Biblically what we do in corporate worship is supposed to be something of which an outsider can make sense. One of my friends puts it that they should think our behaviour shows we’re committed, not crazy.
Last night Nathan W. Bingham put up a post focussing on the fact that a biblical worship service will reflect that the only ‘seeker’ in the work of spiritual regeneration is God Himself.
His conclusion:
Ironically, the seeker sensitive movement has not been sensitive to the Seeker at all. Rather, they have pushed Him aside and elevated man in His place.

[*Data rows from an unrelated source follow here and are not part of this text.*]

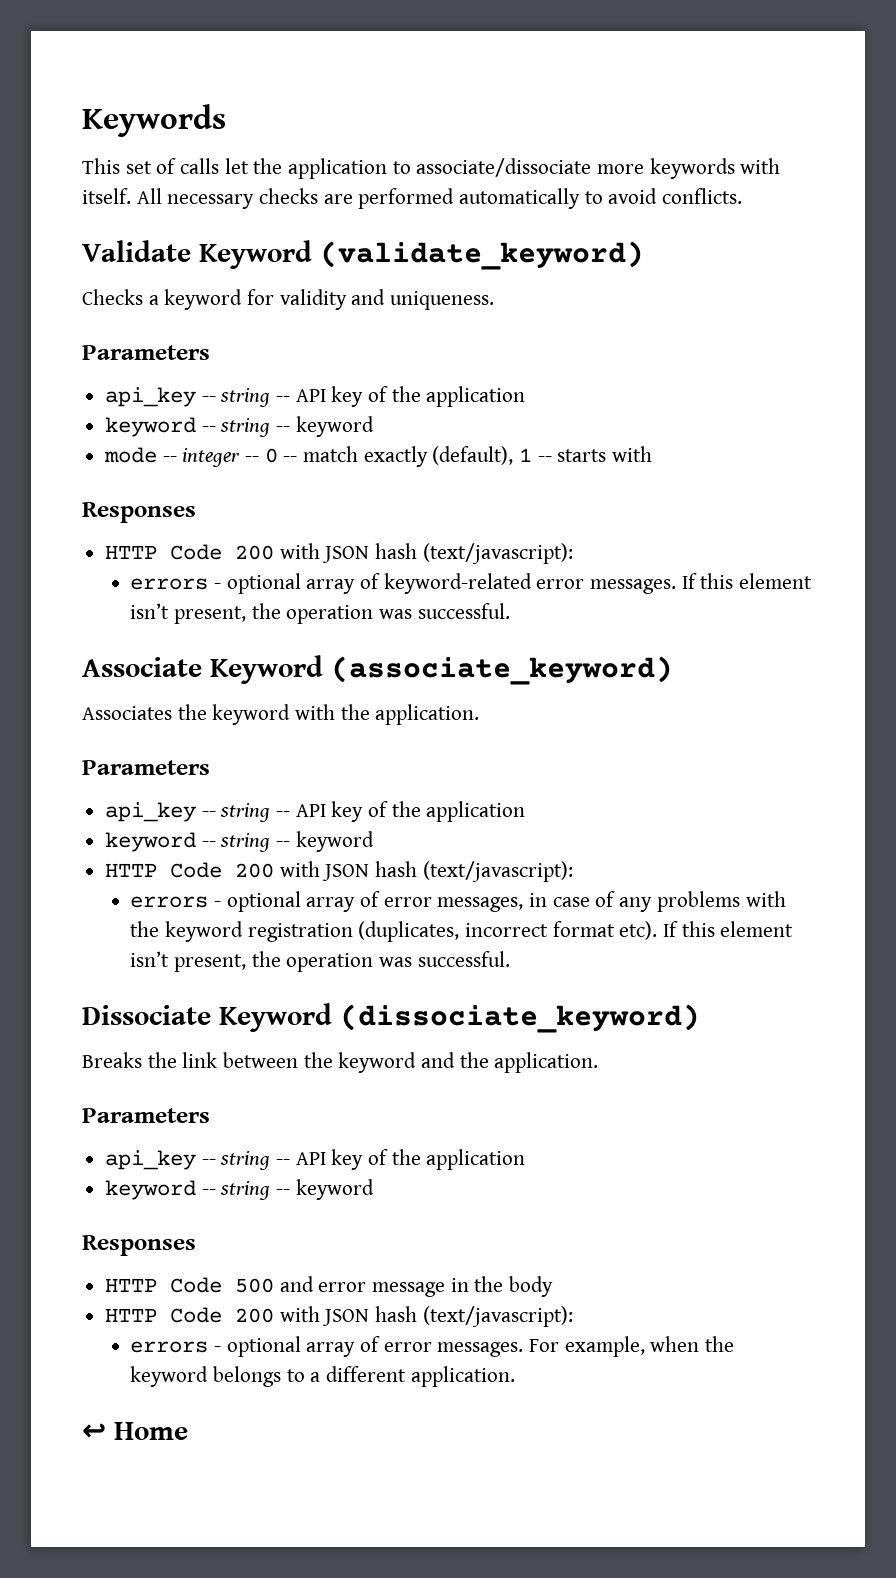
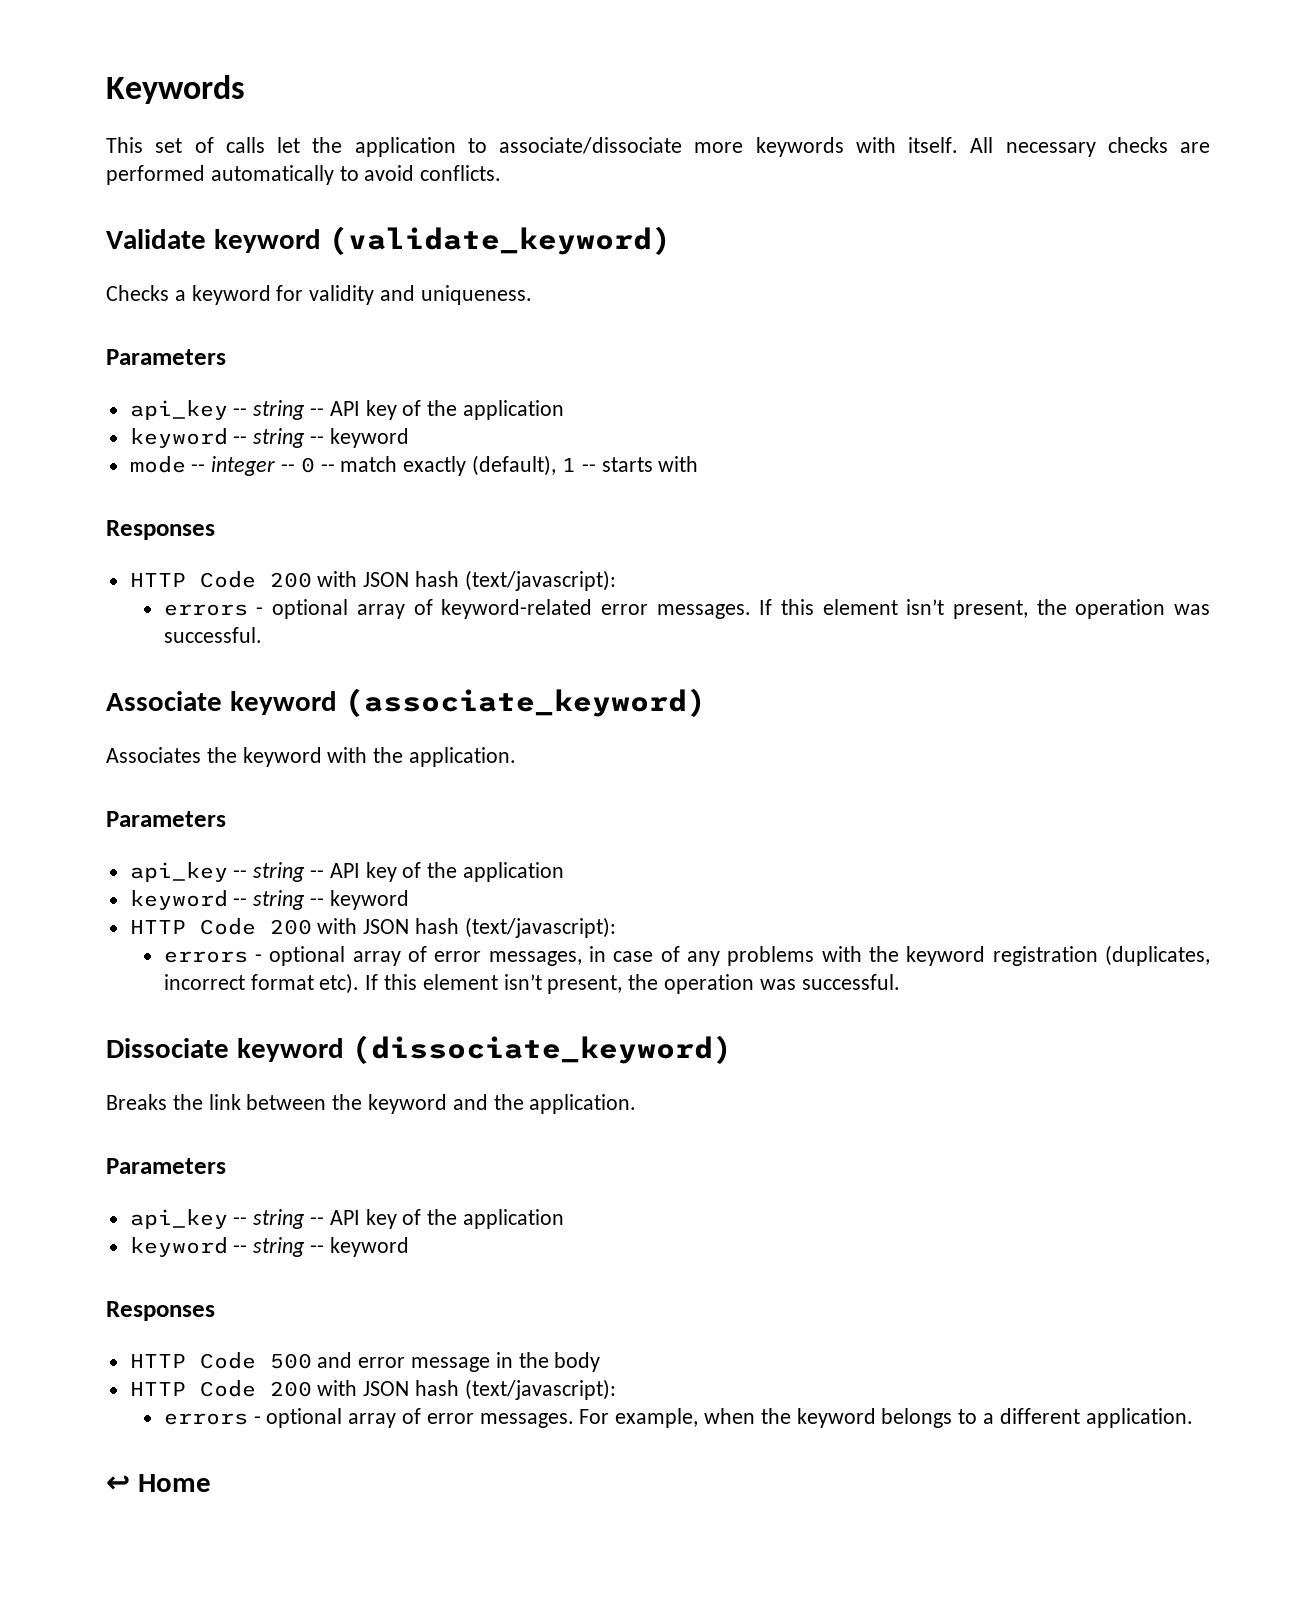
[199,240,312,269] Keyword -> [213,229,321,253] keyword
[210,655,323,684] Keyword -> [229,691,337,715] keyword
[219,1003,332,1032] Keyword -> [236,1038,344,1062] keyword

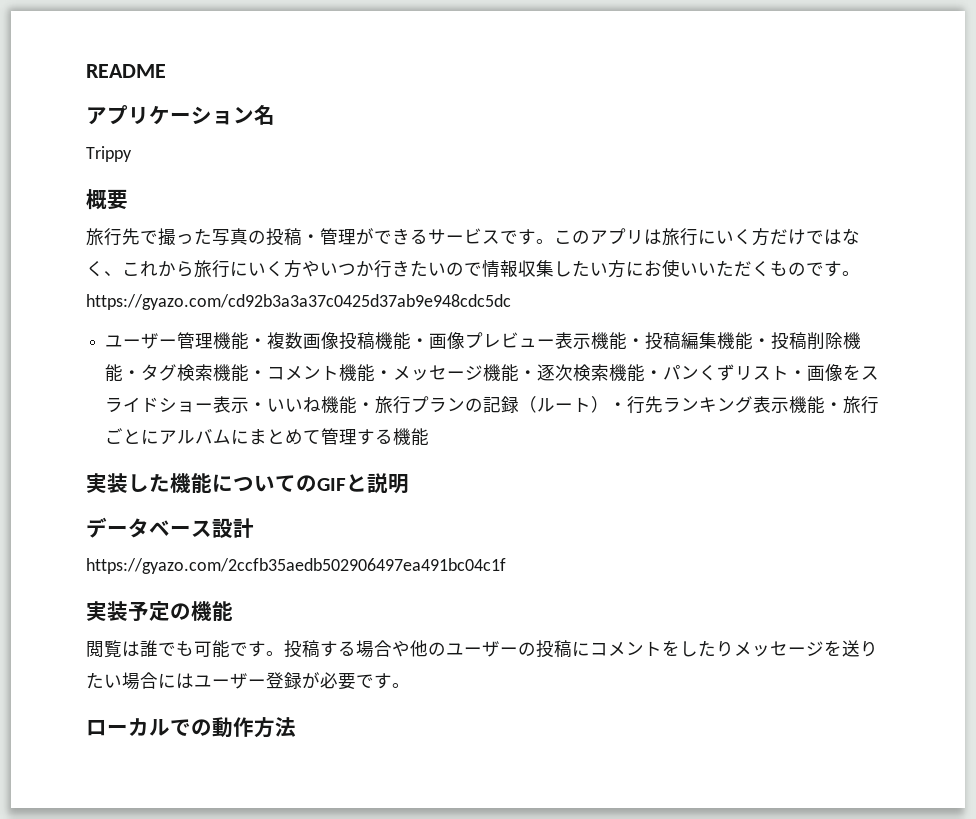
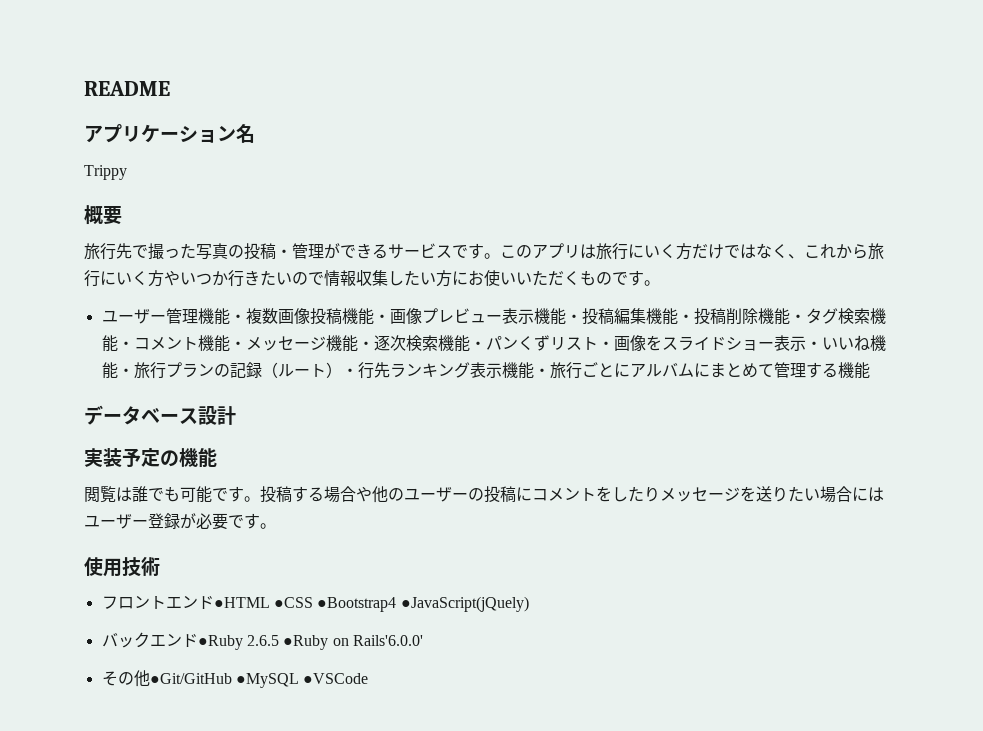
[86,294,511,310] https://gyazo.com/cd92b3a3a37c0425d37ab9e948cdc5dc -> (660, 283) none
[86,473,409,494] // 実装した機能についてのGIFと説明 -> (870, 370) none
[86,558,506,574] // https://gyazo.com/2ccfb35aedb502906497ea491bc04c1f -> (236, 415) none
[86,717,296,738] ローカルでの動作方法 -> [84,556,160,577] [101,596,529,612] [101,632,423,650] [101,670,369,688] 使用技術 // フロントエンド●HTML ●CSS ●Bootstrap4 ●JavaScript(jQuely) // バックエンド●Ruby 2.6.5 ●Ruby on Rails'6.0.0' // その他●Git/GitHub ●MySQL ●VSCode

Lane Keister quotes R.C. Sproul quoting Thomas Aquinas:
We see people searching for the things that we know can be found only in Christ, but we make the gratuitous assumption that because they are seeking the benefits of God, they must therefore be seeking God. That is the very dilemma of fallen creatures: we want the things that only God can give us, but we do not want him. We want peace but not the Prince of Peace. We want purpose but not the sovereign purposes decreed by God. We want meaning found in ourselves but not in his rule over us. We see desperate people, and we assume they are seeking for God, but they are not seeking for God. I know that because God says so. No one seeks after God
We celebrate curiosity and interest in the substance of the Gospel when individuals display it. Among other things it may mean that God is seeking that one and moving them toward His kingdom. We treat all individuals displaying such curiosity equally because we don’t know what, or who, has brought them to this point.
Perhaps we should be calling them ‘soughter Services’.